YunDi hugged his mother, the only mother he has ever known; the mother who cared for him and kept him safe for seven years. She wept as she buried her face in his shoulder.
Next, his grandfather spoke in his ear, giving him last words of wisdom or sharing his love for him. His face crinkled as he also wept and held YunDi.
I hugged both his Mom and grandfather, and thanked them, and promised to bring their boy back one day. And I meant it. I know someday YunDi is meant to go back. Only God knows the rest of this story but I am so excited to see how it unfolds.
We drove away. Nobody spoke. We just cried. YunDi kept looking up at me concerned as he held my hand on the drive back to the hotel. I knew he didn’t understand fully what had just happened. Behind us, there was a family that truly loved him and raised him in the Lord. This wasn’t the end of anything. It was just the beginning.
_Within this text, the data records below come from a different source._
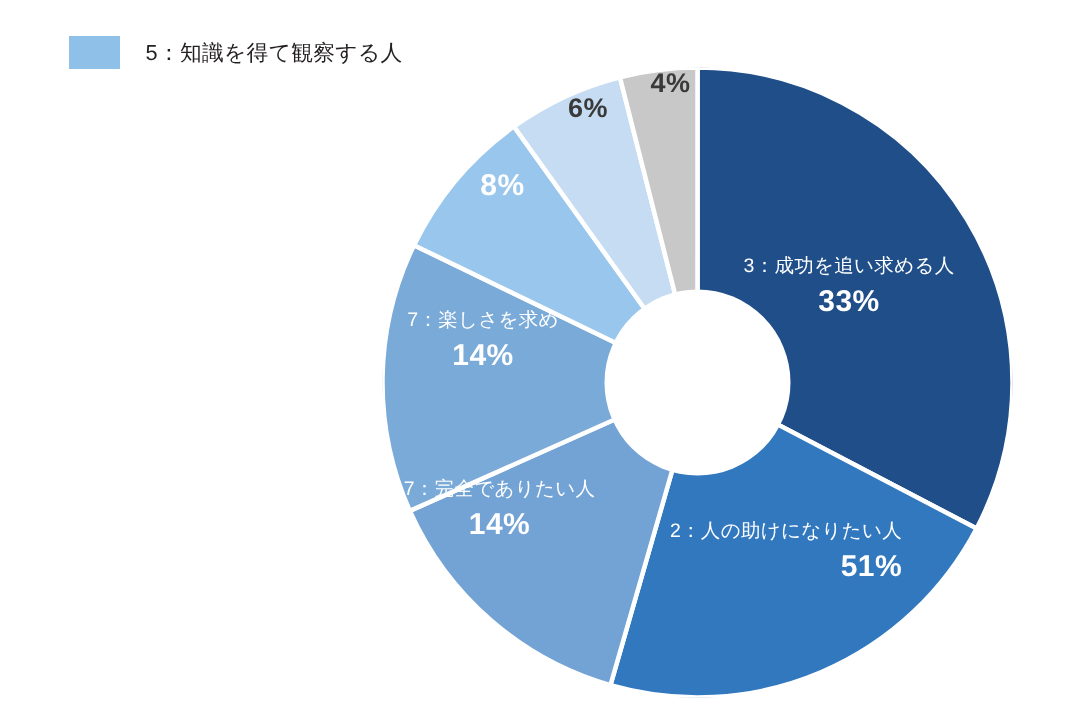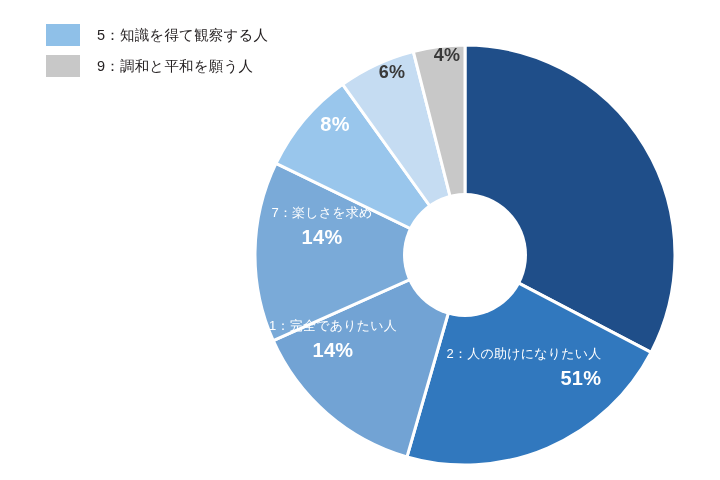"9：調和と平和を願う人" div.legend-item { html: <div> <span></span> <span>9：調和と平和を願う人</span> </div> -> none }
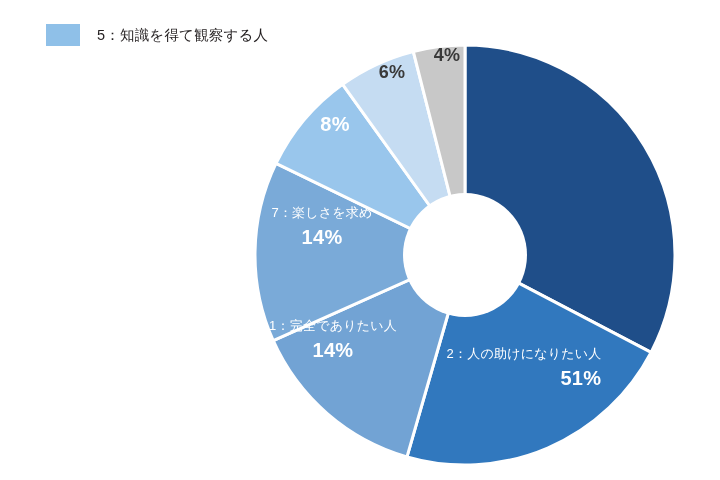"3：成功を追い求める人" div.slice-label { html: none -> <div> <div>3：成功を追い求める人</div> <div>33%</div> </div> }
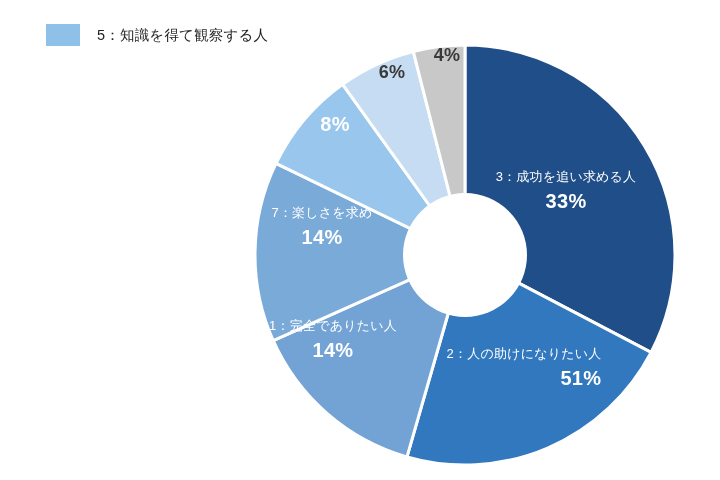"1：完全でありたい人" div.slice-name { text: 1 -> 7 }
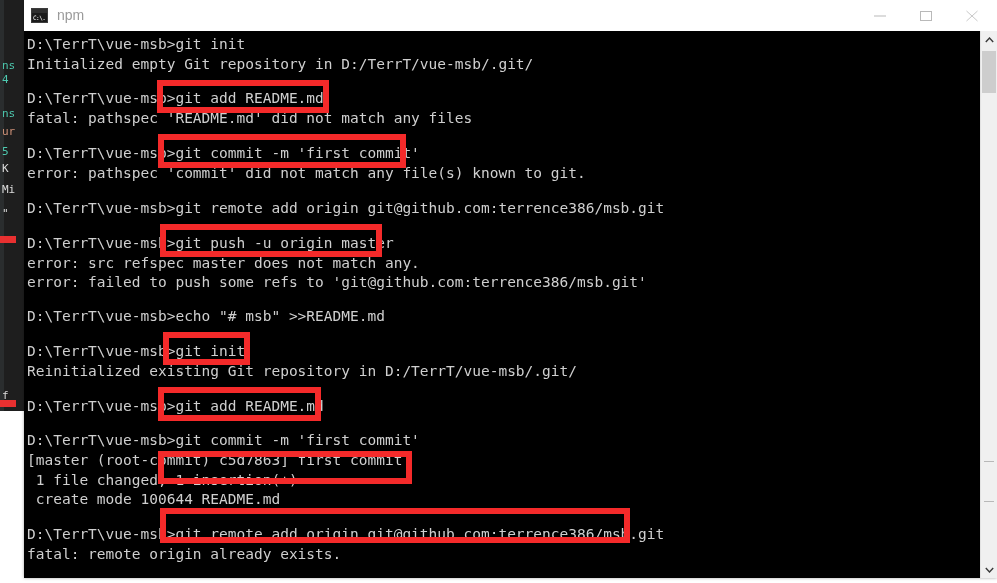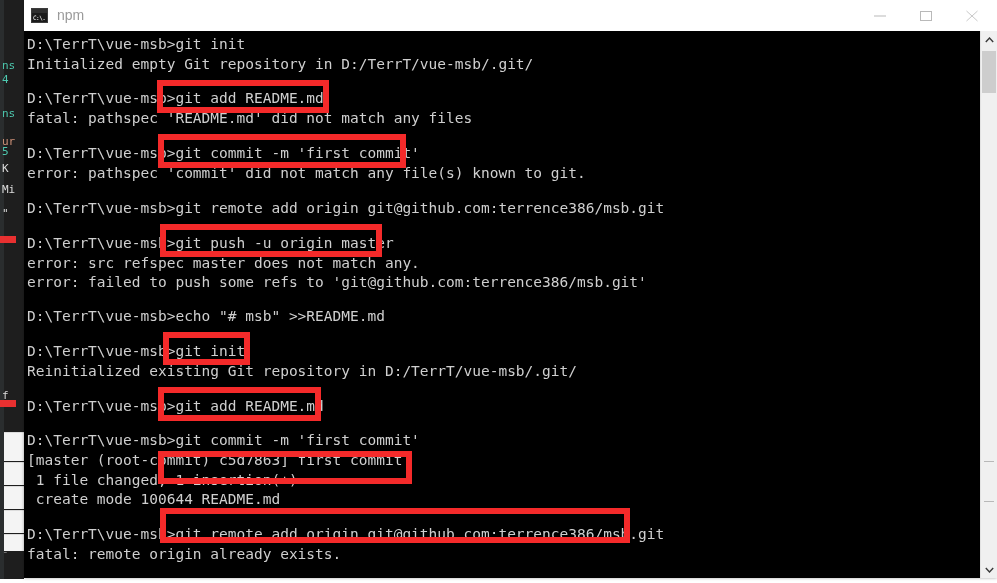"ns" .bg-editor { height: 579px -> 411px }
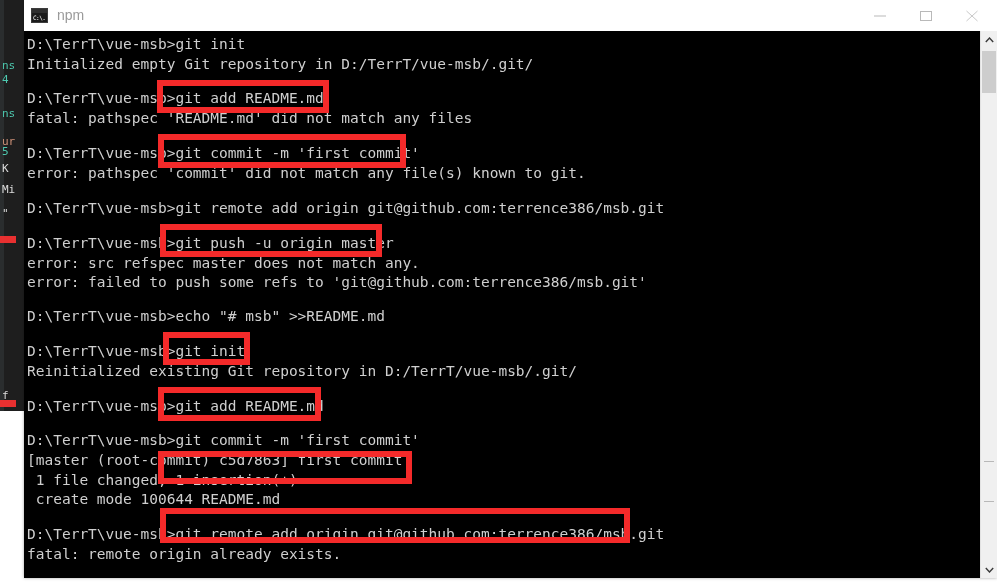"ur" div.bg-frag { top: 136px -> 126px }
For most of the drive back to Nanjing, I sat there in almost disbelief of what God had done. But God does that. He blesses and gives abundantly more than we could ever imagine or expect. This whole time we thought YunDi was an answer to our prayers and yet we were the answer to the fervent prayers of his godly grandmother. It was a powerful reminder that this is God’s world. We are part of His story. And YunDi is going to be an amazing part of how God answered the prayers of his faithful grandmother on the outskirts of Nanjing on Shangba Street in China.